PREVIEW

Supervision of Task-Shared Mental Health Care in Low-Resource Settings: A Commentary on Programmatic Experience

June 27, 2019
Authors: Christopher G. Kemp, Inge Petersen, Arvin Bhana and Deepa Rao
Organization: Global Health: Science and Practice

In low- and middle-income countries (LMICs) and other low-resource settings, 75% of people in need of treatment for mental disorders never receive care.  Few health systems in LMICs can rely exclusively on specialists to deliver mental health interventions.  One promising approach has been to deliver psychosocial or pharmacological services via task sharing. Task sharing is an arrangement in which generalists—nonspecialist health professionals, lay workers, affected individuals, or informal caregivers—receive training and appropriate supervision by mental health specialists and screen for or diagnose mental disorders and treat or monitor people affected by them.

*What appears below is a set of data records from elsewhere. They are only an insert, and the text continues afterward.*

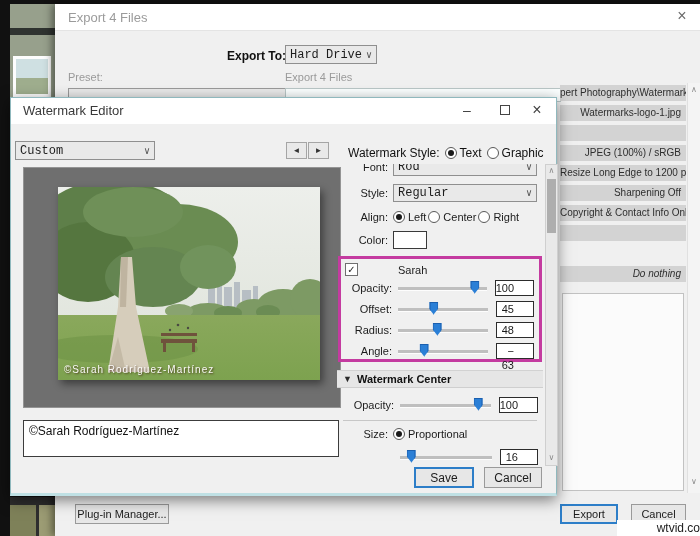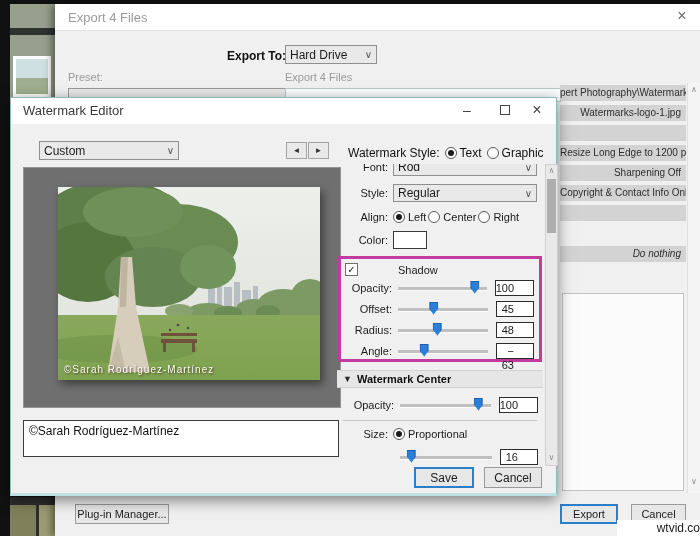"Hard Drive" .dropdown { font-family: none -> Liberation Mono, monospace }
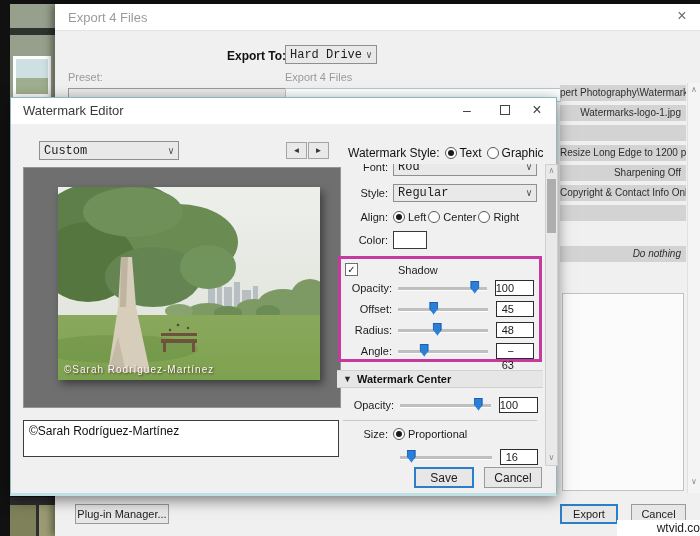"Custom" #custom-dd { left: 28px -> 4px }
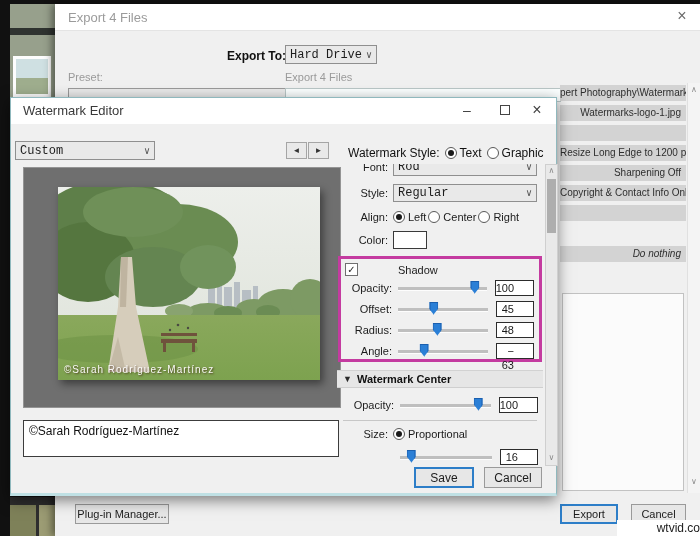"JPEG (100%) / sRGB" div.summary-row { html: none -> <div>JPEG (100%) / sRGB</div> }
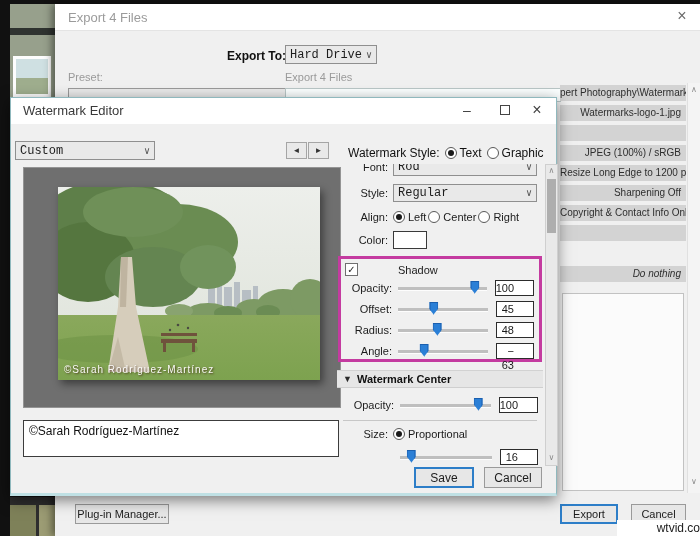"Shadow" span { text: Shadow -> Sarah }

This qualitative study sought to further describe and learn from models for supervision that have been developed for task-shared mental health services in low resource settings.  Researchers found that task-shared mental health care programs in low-resource settings often incorporate supervisory structures that would be difficult to implement at scale, and many rely on foreign specialist experts as supervisors.  They recommend that future programs could leverage peer supervision, technology, competency assessments/fidelity checklists, and other tools. Mental health care specialists will require training, support, and incentives to supervise generalist care providers.